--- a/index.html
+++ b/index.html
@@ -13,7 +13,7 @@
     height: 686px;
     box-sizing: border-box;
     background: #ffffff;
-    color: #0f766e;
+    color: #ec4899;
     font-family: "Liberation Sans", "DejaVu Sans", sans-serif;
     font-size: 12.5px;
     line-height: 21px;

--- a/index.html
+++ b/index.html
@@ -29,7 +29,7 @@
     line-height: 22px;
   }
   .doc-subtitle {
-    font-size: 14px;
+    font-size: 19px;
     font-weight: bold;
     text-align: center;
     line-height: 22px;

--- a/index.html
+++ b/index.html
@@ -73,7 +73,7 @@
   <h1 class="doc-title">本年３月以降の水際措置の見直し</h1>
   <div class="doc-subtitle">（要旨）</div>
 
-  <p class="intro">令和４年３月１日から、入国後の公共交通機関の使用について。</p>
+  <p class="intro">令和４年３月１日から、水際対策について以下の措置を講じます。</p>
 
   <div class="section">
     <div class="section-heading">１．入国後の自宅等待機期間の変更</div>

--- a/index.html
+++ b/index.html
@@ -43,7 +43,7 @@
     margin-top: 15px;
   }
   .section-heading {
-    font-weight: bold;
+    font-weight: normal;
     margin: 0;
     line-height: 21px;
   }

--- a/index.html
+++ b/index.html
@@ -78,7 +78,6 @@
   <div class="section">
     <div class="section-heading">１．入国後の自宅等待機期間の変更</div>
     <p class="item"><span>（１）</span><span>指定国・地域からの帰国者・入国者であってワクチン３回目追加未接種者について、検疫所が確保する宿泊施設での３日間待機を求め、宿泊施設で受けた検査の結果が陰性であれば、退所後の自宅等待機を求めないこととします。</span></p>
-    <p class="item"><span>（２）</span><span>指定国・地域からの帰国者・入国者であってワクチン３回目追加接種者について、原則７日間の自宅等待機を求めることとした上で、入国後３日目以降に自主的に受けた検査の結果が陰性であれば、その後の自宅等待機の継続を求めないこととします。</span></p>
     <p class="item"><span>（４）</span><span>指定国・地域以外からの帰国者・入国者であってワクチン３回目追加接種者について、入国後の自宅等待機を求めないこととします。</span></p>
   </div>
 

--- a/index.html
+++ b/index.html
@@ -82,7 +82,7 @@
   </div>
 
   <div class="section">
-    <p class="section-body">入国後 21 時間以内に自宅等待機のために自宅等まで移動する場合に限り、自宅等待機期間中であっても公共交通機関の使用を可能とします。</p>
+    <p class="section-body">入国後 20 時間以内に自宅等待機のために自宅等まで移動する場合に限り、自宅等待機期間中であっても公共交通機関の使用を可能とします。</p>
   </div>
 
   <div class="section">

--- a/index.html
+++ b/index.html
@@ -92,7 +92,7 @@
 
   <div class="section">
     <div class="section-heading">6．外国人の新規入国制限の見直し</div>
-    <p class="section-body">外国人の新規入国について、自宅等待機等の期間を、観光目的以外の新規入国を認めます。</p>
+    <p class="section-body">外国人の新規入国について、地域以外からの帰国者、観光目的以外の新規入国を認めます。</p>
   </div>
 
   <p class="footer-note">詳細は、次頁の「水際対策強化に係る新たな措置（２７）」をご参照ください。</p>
★ ★ ★ ★ ★ ★ ★
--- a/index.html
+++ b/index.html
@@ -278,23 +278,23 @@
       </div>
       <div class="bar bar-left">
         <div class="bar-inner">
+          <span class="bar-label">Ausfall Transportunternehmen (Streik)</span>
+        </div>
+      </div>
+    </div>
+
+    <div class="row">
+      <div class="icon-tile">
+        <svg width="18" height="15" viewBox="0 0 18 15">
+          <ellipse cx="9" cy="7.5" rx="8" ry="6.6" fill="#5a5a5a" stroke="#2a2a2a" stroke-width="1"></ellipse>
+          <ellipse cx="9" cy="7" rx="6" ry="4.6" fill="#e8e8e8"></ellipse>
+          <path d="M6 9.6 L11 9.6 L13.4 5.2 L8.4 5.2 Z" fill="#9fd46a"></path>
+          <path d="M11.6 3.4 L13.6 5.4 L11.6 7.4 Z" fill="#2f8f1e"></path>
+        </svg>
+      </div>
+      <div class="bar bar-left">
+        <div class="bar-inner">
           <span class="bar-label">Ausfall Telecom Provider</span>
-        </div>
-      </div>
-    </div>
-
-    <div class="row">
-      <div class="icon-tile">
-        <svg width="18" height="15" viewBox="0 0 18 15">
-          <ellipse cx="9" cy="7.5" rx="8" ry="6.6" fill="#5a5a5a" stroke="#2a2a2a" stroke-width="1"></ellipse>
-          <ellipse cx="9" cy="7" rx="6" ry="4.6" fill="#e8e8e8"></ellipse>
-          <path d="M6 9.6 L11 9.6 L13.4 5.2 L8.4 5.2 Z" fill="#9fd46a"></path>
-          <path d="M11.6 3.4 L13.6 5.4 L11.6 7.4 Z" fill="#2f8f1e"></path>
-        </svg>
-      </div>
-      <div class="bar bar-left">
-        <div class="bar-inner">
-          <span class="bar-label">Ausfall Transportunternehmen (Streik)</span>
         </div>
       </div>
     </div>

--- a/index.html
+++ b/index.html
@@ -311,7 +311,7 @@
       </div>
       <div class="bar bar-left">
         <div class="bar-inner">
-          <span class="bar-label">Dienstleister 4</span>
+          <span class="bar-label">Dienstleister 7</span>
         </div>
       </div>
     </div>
★ ★ ★ ★ ★ ★ ★
▶ WORK ITEM:
Scan the entries for the word "inner". Report each line that has it.

▶ EXERCISE RESULT:
         <div class="bar-inner">
+        <div class="bar-inner">
-        <div class="bar-inner">
         <div class="bar-inner">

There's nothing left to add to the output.